Take the quick way to the top with a simple lesson in basic stair construction.
Building nice staircases takes patience and skill. But it’s worth the effort: beautiful stairs help make a home special. But, before you break out the tape measure and circular saw, remember that quality pre-built stairs are available from specialty stair building shops. With dimensions in-hand and an eye on your budget, custom orders for anything from a simple straight run to an elaborate curved staircase are possible. Check your yellow pages under “Millwork” or “Stairs” for local resources.
Stairs are made up of treads (the part you step on), risers (the part your toe bumps), and stringers (the structure that holds the treads and risers up). For safety, codes regulate tread depths and riser heights, and they also require steps to be uniform—uneven steps can trip people up. Rail dimensions and headroom are also determined by building codes. Rules can vary locally, so be sure to check with your local building department. When building your own stairs, set aside plenty of time. Make careful measurements and calculations, mark with a sharp pencil, and cut with a sharp blade, and you’ll find the results satisfying.
Calculating rise and run
Since all risers must be equal, you have to evenly divide up the total height of the stairs to determine your riser height. Most houses have a floor-to-floor height of about nine feet. The floor-to-floor height encompasses both the height of the ceiling, and the structure that the supports the floor above. Eight-foot high walls, plus floor framing ten or twelve inches deep is typical. In most cases, that translates to 15 risers at about 7 to 8 inches for each riser. Be sure to allow for finish floor thicknesses: Oak strip flooring, for instance, can throw your measurements off by three quarters of an inch.
9-foot ceilings: 15 stairs
Higher ceilings require more floor space for comfortable stairs. In this example, the floor-to-floor height measures 118 inches (108-inch ceiling height plus 9-1/4-inch framing and a 3/4-inch subfloor).
8-foot ceilings: 13 stairs
Take headroom into consideration when planning stairs. In this example, the floor-to-floor height measures 106 inches (96-inch ceiling height plus 9-1/4-inch framing and a 3/4-inch subfloor).

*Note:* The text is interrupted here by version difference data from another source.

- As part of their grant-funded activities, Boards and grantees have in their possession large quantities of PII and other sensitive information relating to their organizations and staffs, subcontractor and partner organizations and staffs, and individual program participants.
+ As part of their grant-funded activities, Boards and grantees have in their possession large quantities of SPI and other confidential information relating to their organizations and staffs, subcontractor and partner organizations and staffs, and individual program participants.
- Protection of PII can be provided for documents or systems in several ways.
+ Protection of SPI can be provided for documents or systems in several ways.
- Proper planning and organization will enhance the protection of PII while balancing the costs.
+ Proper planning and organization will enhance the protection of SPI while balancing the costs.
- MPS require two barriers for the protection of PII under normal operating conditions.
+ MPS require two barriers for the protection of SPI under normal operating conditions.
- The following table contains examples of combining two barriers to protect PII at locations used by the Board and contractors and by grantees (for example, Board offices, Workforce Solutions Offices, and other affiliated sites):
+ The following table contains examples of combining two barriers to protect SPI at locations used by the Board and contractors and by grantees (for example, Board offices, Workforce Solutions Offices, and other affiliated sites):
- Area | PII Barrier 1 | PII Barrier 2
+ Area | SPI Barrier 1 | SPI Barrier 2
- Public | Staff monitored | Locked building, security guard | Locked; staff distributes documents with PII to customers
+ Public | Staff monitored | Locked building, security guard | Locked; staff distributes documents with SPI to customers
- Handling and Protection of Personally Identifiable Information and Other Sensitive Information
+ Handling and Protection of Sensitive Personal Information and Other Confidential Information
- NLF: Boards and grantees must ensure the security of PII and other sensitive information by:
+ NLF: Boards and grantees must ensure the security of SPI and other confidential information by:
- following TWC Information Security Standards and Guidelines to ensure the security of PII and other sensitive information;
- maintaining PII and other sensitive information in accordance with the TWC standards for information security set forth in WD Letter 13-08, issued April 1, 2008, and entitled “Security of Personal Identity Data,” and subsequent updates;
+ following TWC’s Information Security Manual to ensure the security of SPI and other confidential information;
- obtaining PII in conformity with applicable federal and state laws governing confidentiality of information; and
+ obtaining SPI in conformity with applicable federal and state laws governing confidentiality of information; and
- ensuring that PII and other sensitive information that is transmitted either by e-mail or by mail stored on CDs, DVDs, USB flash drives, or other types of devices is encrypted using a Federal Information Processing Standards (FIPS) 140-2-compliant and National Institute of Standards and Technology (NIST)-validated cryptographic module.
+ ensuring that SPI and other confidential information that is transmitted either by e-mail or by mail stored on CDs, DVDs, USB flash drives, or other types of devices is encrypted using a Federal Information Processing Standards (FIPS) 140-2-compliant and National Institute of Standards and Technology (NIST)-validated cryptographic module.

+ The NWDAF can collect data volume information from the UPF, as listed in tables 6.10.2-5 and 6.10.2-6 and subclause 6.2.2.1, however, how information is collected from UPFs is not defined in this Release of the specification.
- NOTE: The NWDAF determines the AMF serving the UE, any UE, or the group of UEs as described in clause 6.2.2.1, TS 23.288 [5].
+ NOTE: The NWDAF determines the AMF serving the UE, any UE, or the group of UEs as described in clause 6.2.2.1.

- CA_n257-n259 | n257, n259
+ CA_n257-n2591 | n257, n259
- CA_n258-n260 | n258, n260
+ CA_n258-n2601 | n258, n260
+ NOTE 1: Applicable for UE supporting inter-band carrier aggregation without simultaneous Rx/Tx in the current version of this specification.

At the top of the stairs, you step up onto the second floor; so you’ll have one less tread than you have risers. Standard treads you can buy at the lumberyard are about 11-1/2-inches wide. At that width, you’d need almost fourteen feet of open floor space for a typical staircase in a home with eight-foot ceilings. If you trim the treads back to 10 inches, you’ll save just over a foot of total length. Generous stairs are more comfortable and safer, though, so try to plan for plenty of space for stairs.
To avoid accidents, the height of each stair must be equal. The first riser rests on the subfloor; to accommodate the height of the finished floor, the first step on the stringer is trimmed by 1/4-inch to compensate for the difference in finish floor (3/4-inch) and tread (1-inch) thicknesses.
You’ll need two or three pieces of 2×10 lumber for your stair stringers, depending on the width of the treads. (Codes usually require stairs over 30-inches wide to be supported by three stringers.) Use a two-foot framing square to mark the steps on the board, using the narrow “tongue” of the square to mark the unit rise and the broad “body” or “blade” to mark the unit run. Allow for the thickness of the riser stock when you mark for the tread cuts. Also, when you measure for the riser on the first (bottom) step, don’t forget to lower it to compensate for the thickness of the tread (and raise it to allow for the thickness of the finish floor). Test-fit your first stringer for accuracy, then use it as a pattern for marking the rest. Mark and cut carefully: a sixteenth of an inch can be measured in squeaks in stair building.
Careful fastening can keep your stairs from squeaking. Apply a bead of construction adhesive where treads and risers touch the stringers, and use square-drive finish screws to fasten pieces together. As the lumber shrinks and swells with changes in indoor humidity, the screws and glue will hold everything tight.